No. 11 and No. 40 patterns represent a series of mRNAs expressed from ischemia to reperfusion. mRNAs in No. 11 and No. 40 expression patterns can distinguish spinal cord injury from normal tissue. With the progression of injury, mRNA expression in the No. 11 and No. 40 patterns decreased or increased respectively, and peaked at 48 hours after reperfusion, suggesting that relevant mRNA presented significant cumulative effect in the whole process of evolution. Up-regulation expression of mRNA occupied obvious advantages, which suggested that up-regulated mRNA expression played a leading role in the progression of spinal cord injury. In the No. 11 and No. 40 patterns, mRNA expression was consistent between simple ischemia and 24-hour reperfusion, but altered markedly at 48 hours. The above results indicated that mRNAs mainly affected late reperfusion, and were possibly associated with nerve repair. No. 25 and No. 27 patterns represent a series of mRNAs that specially expressed in ischemia and reperfusion, but did not express in normal tissue and ischemic tissue. These mRNAs could be used to distinguish simple ischemia from ischemia and reperfusion, which may have an important reference value for injury and repair mechanisms during reperfusion.

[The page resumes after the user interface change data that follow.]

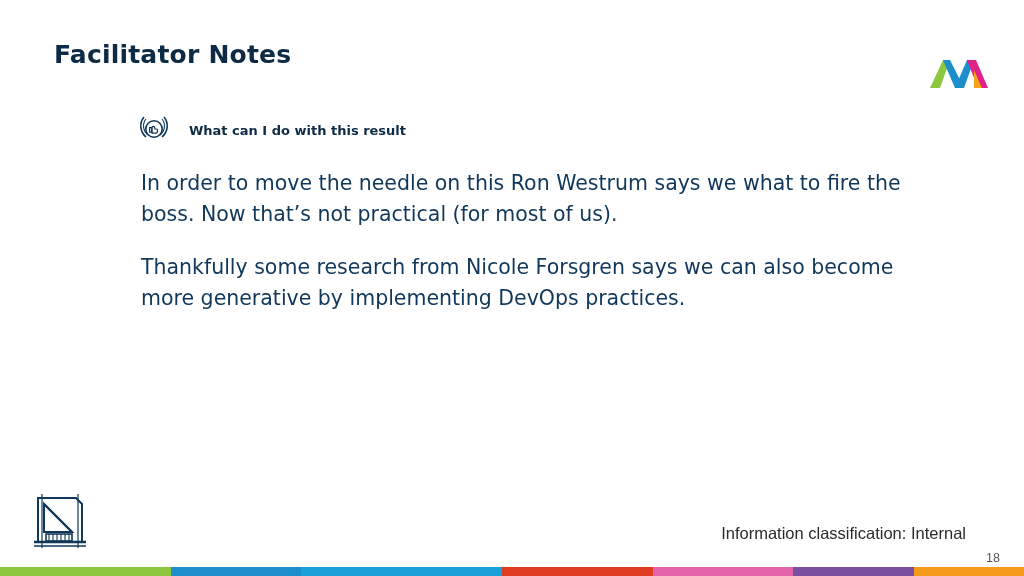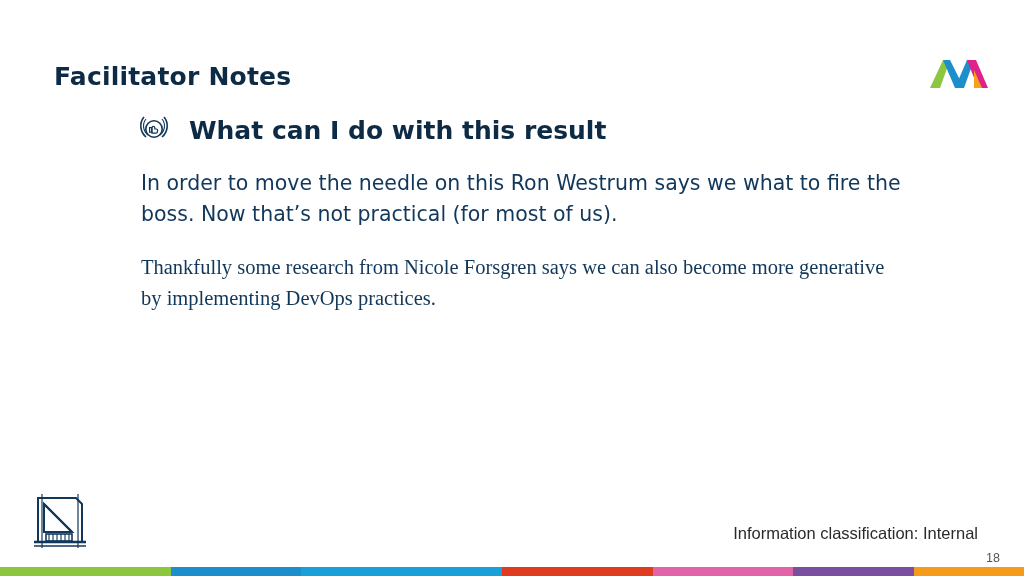--- a/index.html
+++ b/index.html
@@ -21,7 +21,7 @@
   .slide-title {
     position: absolute;
     left: 54px;
-    top: 62px;
+    top: 40px;
     font-size: 25px;
     font-weight: bold;
     color: #0d2b45;

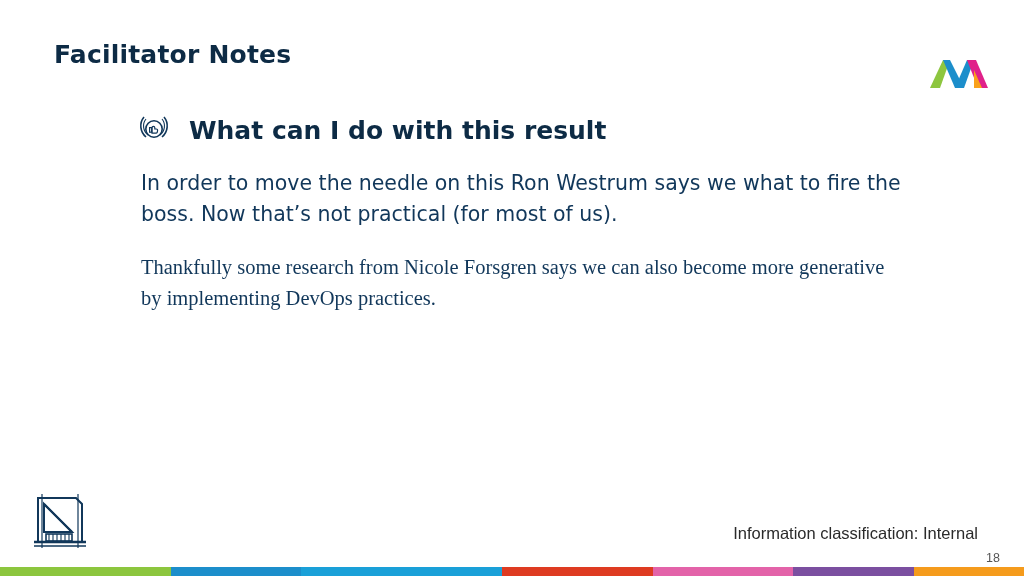--- a/index.html
+++ b/index.html
@@ -53,7 +53,7 @@
     display: block;
   }
   .heading-text {
-    font-size: 25px;
+    font-size: 13px;
     font-weight: bold;
     color: #0d2b45;
   }

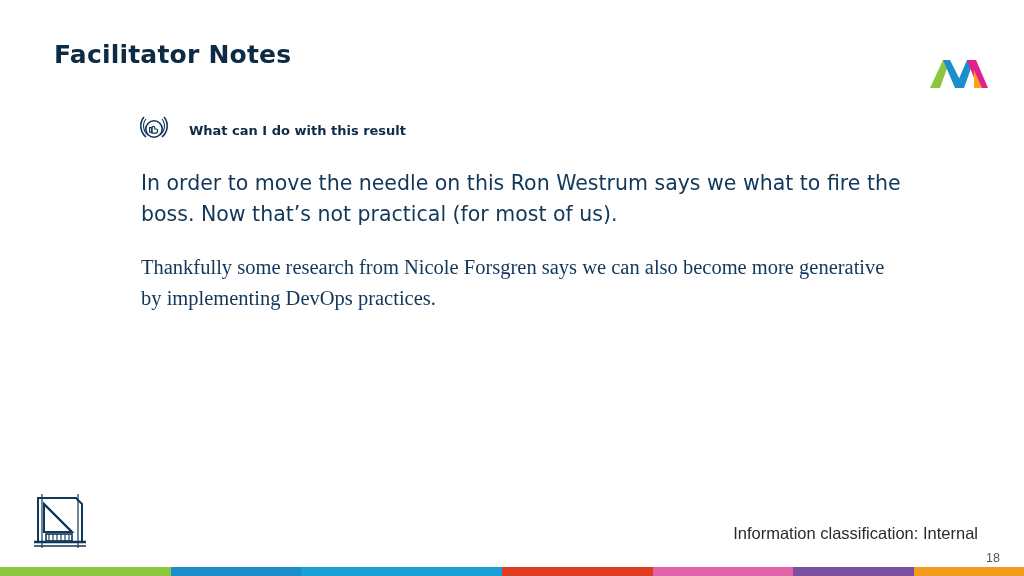--- a/index.html
+++ b/index.html
@@ -72,7 +72,7 @@
     margin-bottom: 21px;
     max-width: 760px;
   }
-  .body p:last-child { margin-bottom: 4px; font-family: Liberation Serif, serif; }
+  .body p:last-child { margin-bottom: 4px; }
 
   
   .draw-icon {

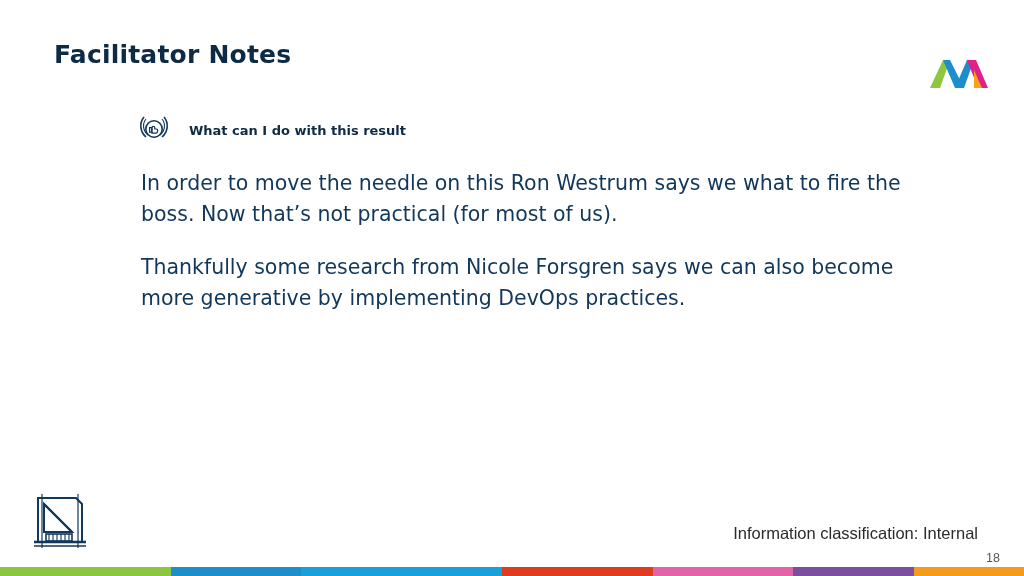--- a/index.html
+++ b/index.html
@@ -86,7 +86,7 @@
   
   .classification {
     position: absolute;
-    right: 46px;
+    right: 58px;
     bottom: 33px;
     font-size: 16.5px;
     color: #2b2b2b;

In summary, this study explained the level of gene transcription during spinal cord ischemia/reperfusion injury using transcriptomics with the high-throughput continuous method, and established five mRNA dynamic evolution patterns with important significance of differential diagnosis. Results of this study provided important reference values for comparing the differences between spinal cord with ischemia/reperfusion injury and normal spinal cord, and among different stages of reperfusion. However, this study has some limitations. The first is how to establish gene regulatory networks with obtained mRNA data so as to better understand pathogenesis of spinal cord ischemia/reperfusion injury. The second is how to diminish the cost of transcriptomics. Our team hopes to provide references for the progression and differential diagnosis of spinal cord ischemia/reperfusion injury through transcriptomics analysis.[23]